Ingredients
- 6 ounces bacon chopped
- 1/4 cup sunflower seeds
- 1 pound broccoli crowns cut into small florets
- 1/2 English cucumber sliced
- 1 1/2 cups red seedless grapes halved
- 1/4 cup red onion finely chopped
- 1/2 cup mayonnaise
- 2 tablespoons lemon juice
- 1 tablespoon granulated sugar
- 1/4 teaspoon salt
- 1/4 teaspoon black pepper
Instructions
- Cook the chopped bacon in a skillet over medium heat until crispy. Transfer the bacon to a paper towel-lined plate to drain and cool. Set aside.

- In a dry skillet, toast the sunflower seeds over medium heat, stirring frequently, until golden brown and aromatic, about 3 minutes. Remove from heat and let cool.

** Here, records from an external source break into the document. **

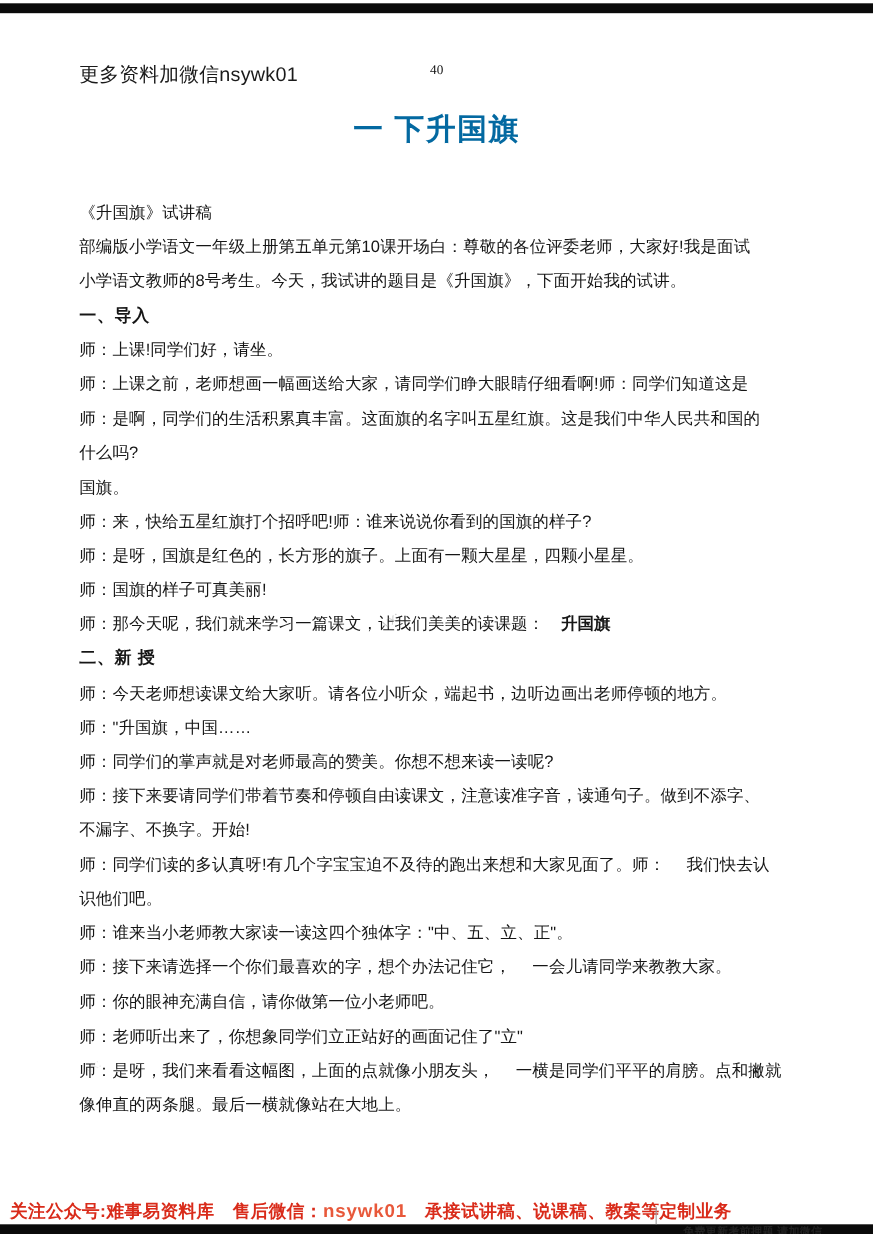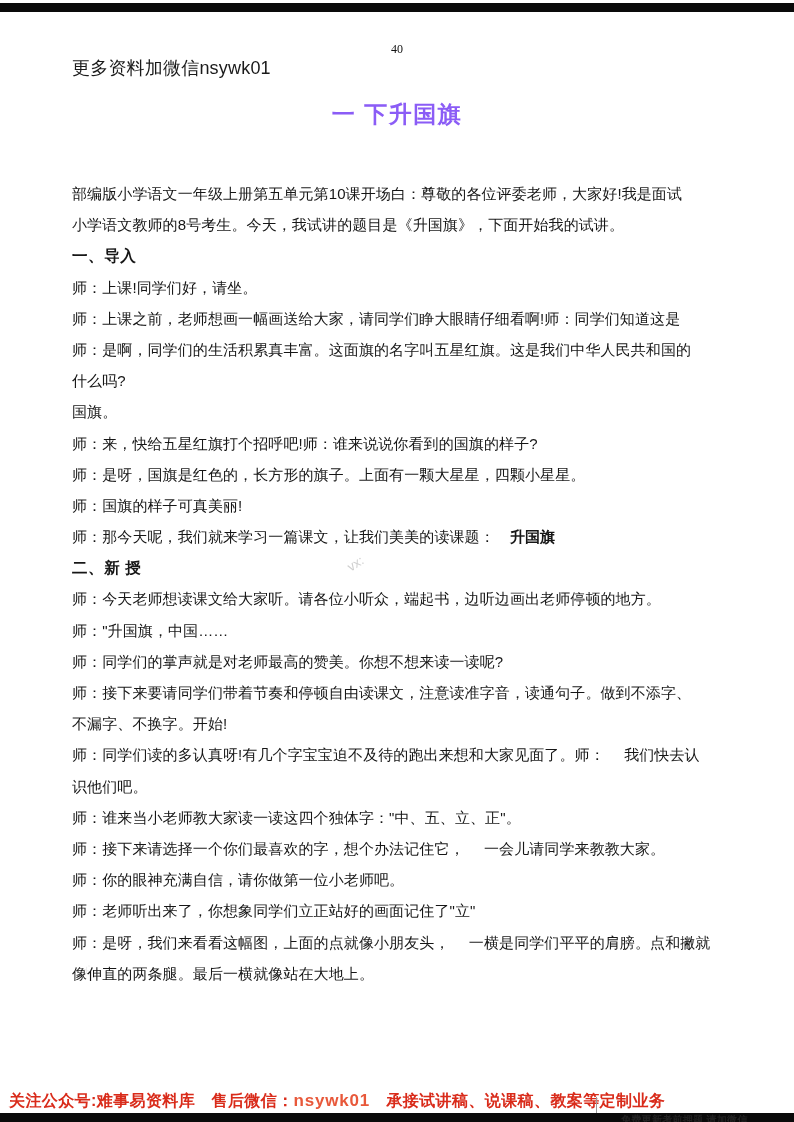"40" .page-num { top: 42px -> 56px }
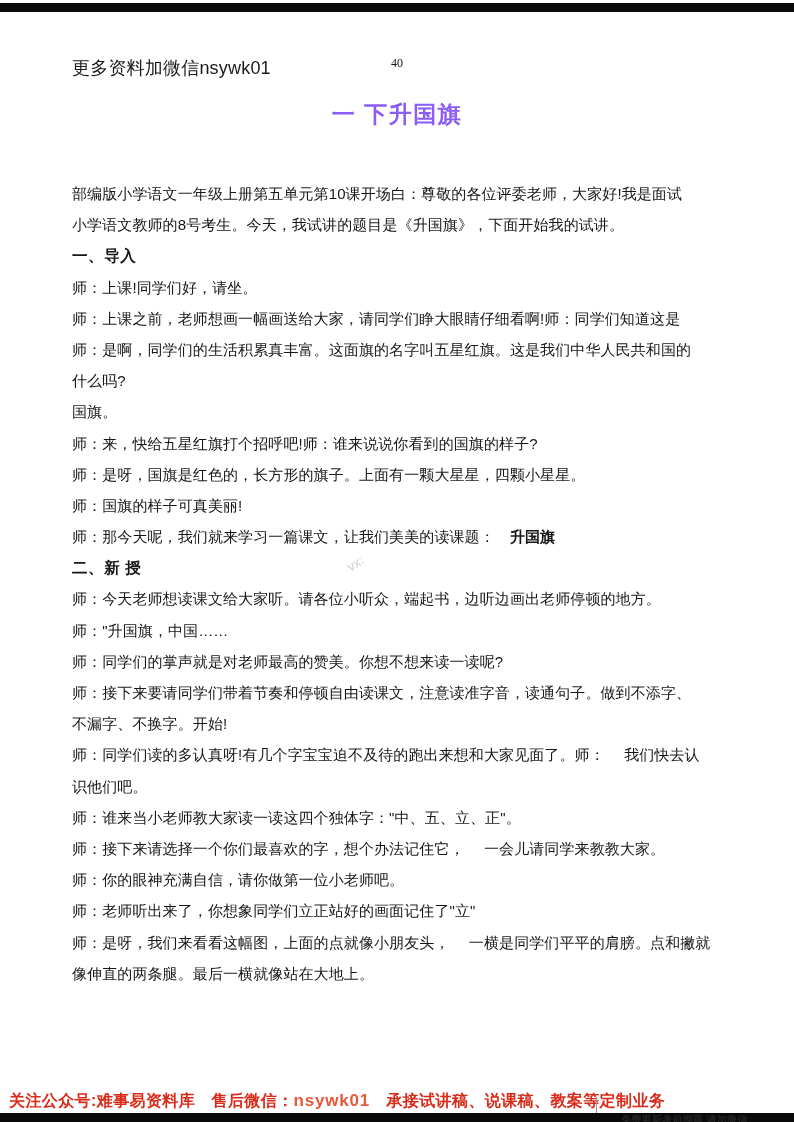"一 下升国旗" .doc-title { color: #8b5cf6 -> #0369a1; font-size: 23px -> 27px }
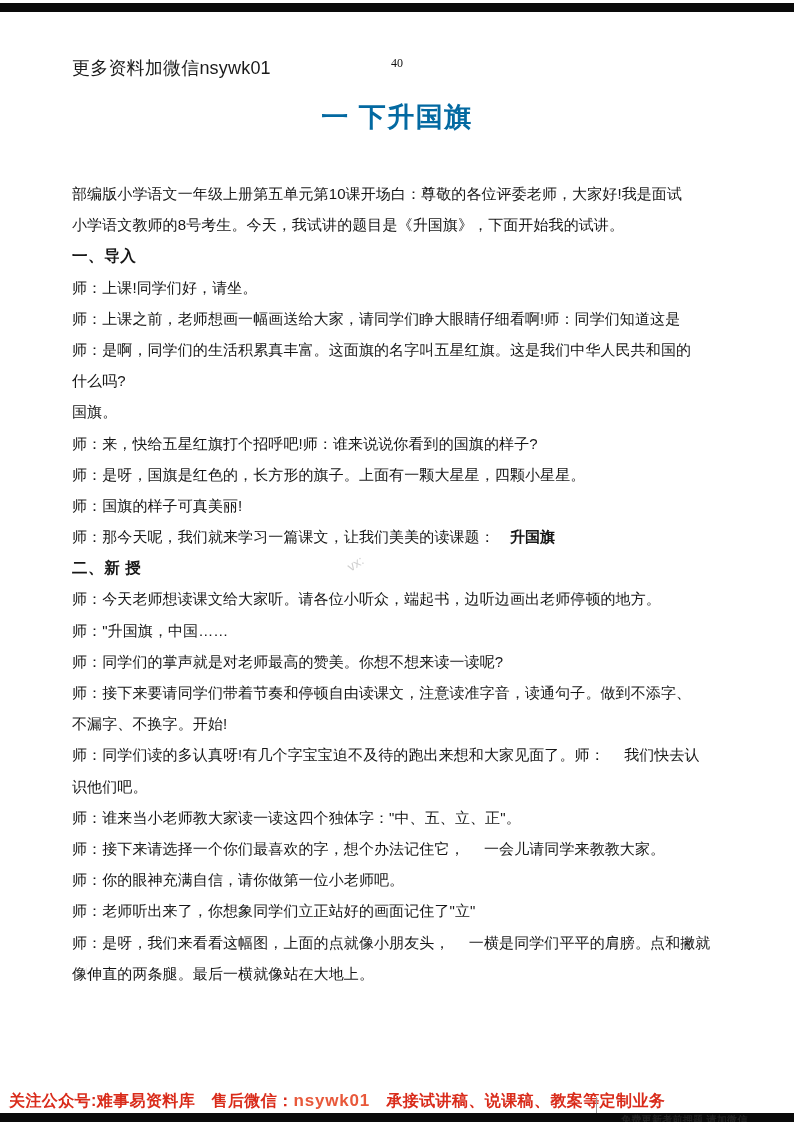"《升国旗》试讲稿" p { html: none -> <p>《升国旗》试讲稿</p> }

- In a large bowl, combine the broccoli florets, sliced cucumber, halved grapes, chopped red onion, cooked bacon, and toasted sunflower seeds.
- To make the dressing, whisk together the mayonnaise, lemon juice, sugar, salt, and black pepper in a small bowl until smooth.

- Pour the dressing over the salad ingredients and toss until everything is well coated. Serve immediately or chill in the refrigerator before serving.